Department of Homeland Security officials (DHS) rejected an official request for information about illegal immigrants arrested and deported in California, citing the privacy rights of the deportees, even though that information would be publicly available if the criminals were American citizens.

House Oversight and Government Reform Committee chairman Darrell Issa, R-Calif., suggested that officials under President Obama had blocked the information for political appointees.

“It’s indefensible that criminal illegal aliens are being given privacy rights that arrested U.S. citizens might not receive,” Issa said in a statement to the North County Times (Calif.). “The Department of Homeland Security’s FOIA operation has been plagued with interference from Obama administration political appointees, and I am concerned that their involvement may have contributed to the inadequate response to this legitimate request for information.”

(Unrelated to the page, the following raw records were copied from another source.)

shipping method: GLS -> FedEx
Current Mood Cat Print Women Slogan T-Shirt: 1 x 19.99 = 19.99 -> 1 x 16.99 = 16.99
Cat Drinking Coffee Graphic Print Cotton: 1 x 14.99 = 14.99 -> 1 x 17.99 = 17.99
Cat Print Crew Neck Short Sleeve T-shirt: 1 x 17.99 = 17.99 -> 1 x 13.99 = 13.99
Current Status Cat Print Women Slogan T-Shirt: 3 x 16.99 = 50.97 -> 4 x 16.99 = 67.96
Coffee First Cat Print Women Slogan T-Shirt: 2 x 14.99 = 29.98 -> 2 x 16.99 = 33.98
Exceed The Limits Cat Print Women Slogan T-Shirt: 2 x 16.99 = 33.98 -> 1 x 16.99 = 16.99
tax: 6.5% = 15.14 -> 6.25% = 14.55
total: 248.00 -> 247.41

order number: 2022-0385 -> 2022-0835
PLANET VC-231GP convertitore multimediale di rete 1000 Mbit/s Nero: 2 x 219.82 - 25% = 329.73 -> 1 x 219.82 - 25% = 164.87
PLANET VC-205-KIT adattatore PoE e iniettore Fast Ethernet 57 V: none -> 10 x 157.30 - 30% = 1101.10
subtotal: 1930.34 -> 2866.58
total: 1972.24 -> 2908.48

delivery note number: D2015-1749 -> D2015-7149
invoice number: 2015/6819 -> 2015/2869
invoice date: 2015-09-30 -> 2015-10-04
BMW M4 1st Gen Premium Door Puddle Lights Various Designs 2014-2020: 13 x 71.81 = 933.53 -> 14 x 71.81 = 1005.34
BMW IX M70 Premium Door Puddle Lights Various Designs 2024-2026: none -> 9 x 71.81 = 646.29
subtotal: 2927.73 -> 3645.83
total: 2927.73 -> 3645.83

Officials in U.S. Immigration and Customs Enforcement (ICE), a DHS agency, claim to have deported hundreds of illegal immigrants with criminal records through a partnership with local law enforcement called Operation Joint Effort. ICE declined a Freedom of Information Act request from the Times for information that would back up those claims — such as names, dates of birth, and charges filed against the deportees that would be available if the person charged with a crime were a citizen of California.

“The (Freedom of Information Act) protects records or information compiled for law enforcement purposes that could reasonably be expected to constitute an unwarranted invasion of personal privacy,” ICE wrote to the newspaper. “This exemption takes particular note of the strong interests of individuals, whether they are suspects, witnesses, or investigators in not being unwarrantably associated with alleged criminal activity.”

ICE’s policy apparently gives criminal, deported illegal immigrants broader privacy rights than those enjoyed by American citizens. “That kind of information is readily available to the public under state law for any individual who is arrested by a local police department,” the Times explains.